• _DATA EXTRACTS_:
*** Block opens ***

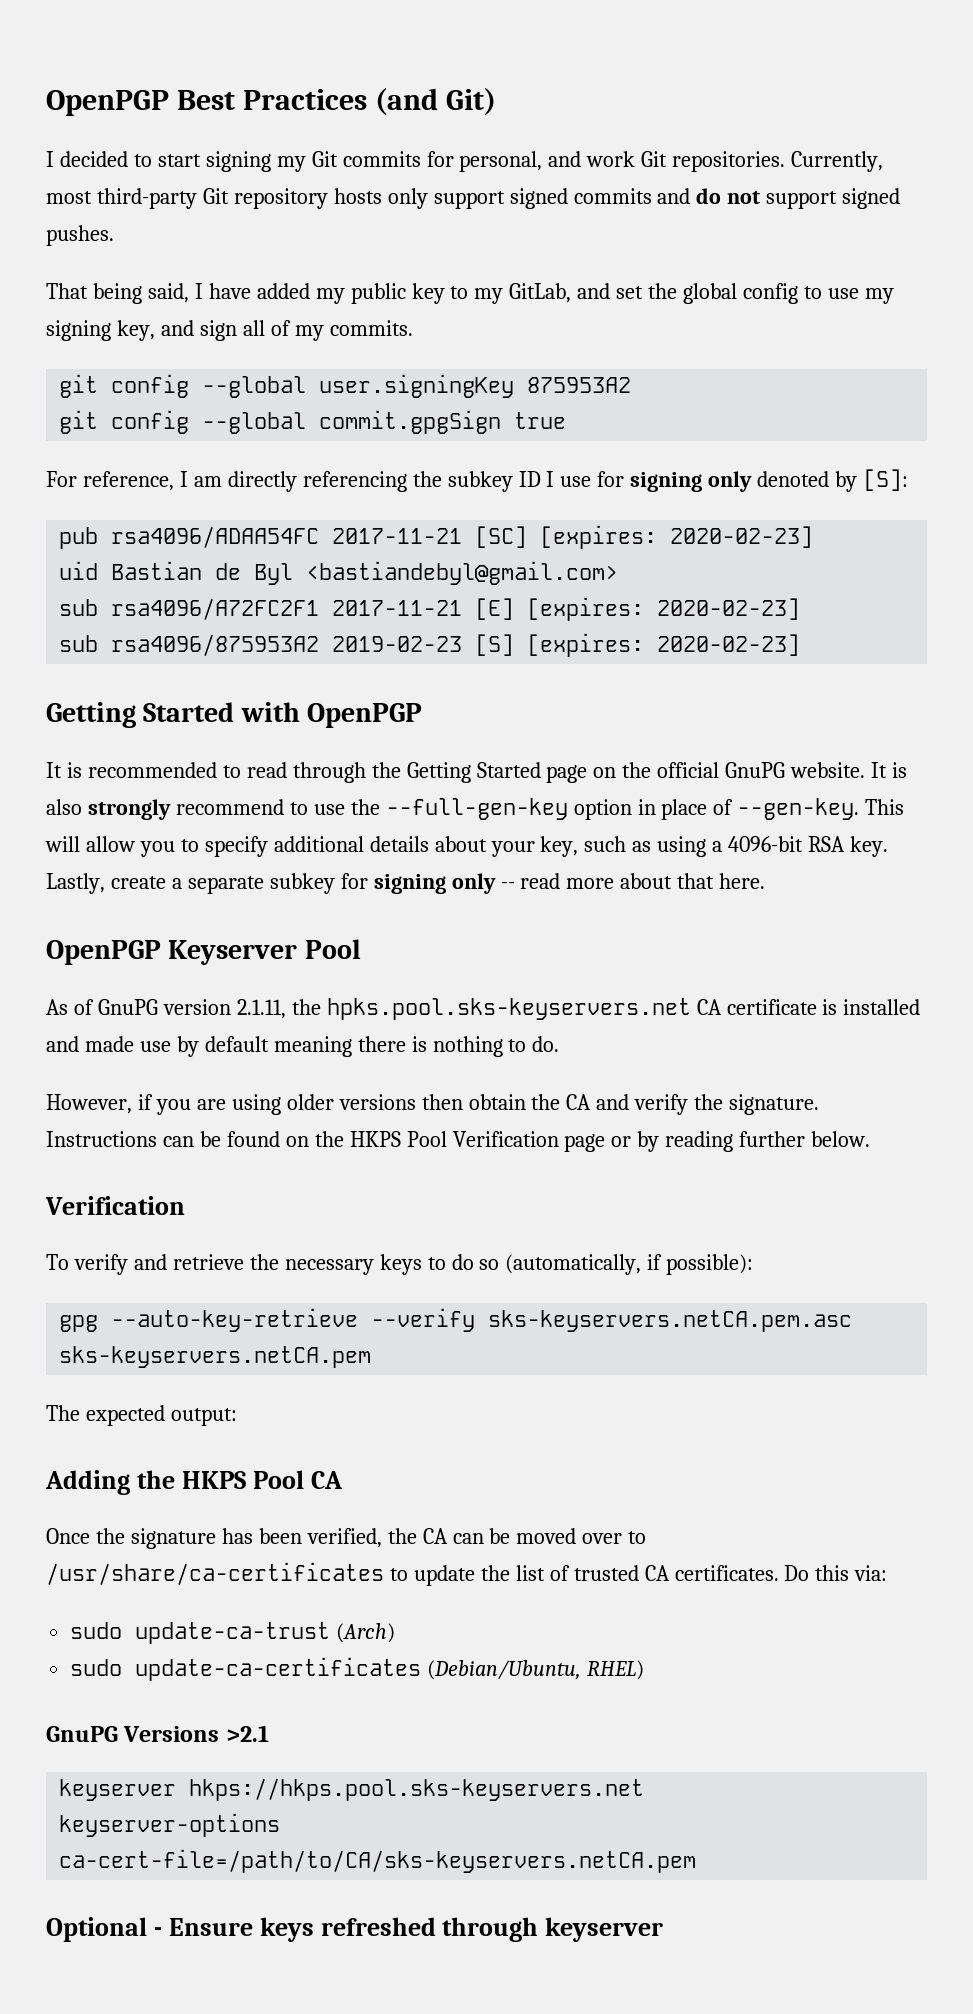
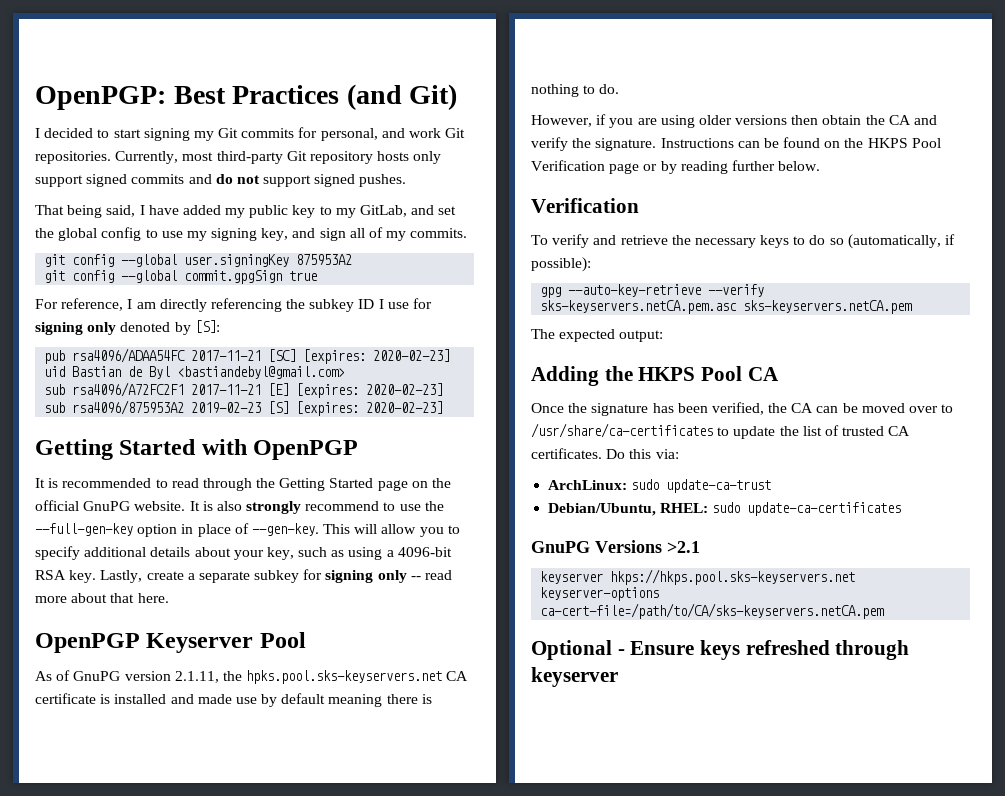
- OpenPGP Best Practices (and Git)
+ OpenPGP: Best Practices (and Git)
- sudo update-ca-trust (Arch)
- sudo update-ca-certificates (Debian/Ubuntu, RHEL)
+ ArchLinux: sudo update-ca-trust
+ Debian/Ubuntu, RHEL: sudo update-ca-certificates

*** Block closes ***

• _WORK INSTRUCTION_: Your reply should be an exact copy of every line from the line with "- sudo update-ca-certificates" through the final line of the data, and nothing more.

• _RESPONSE TO THE TASK_:
- sudo update-ca-certificates (Debian/Ubuntu, RHEL)
+ ArchLinux: sudo update-ca-trust
+ Debian/Ubuntu, RHEL: sudo update-ca-certificates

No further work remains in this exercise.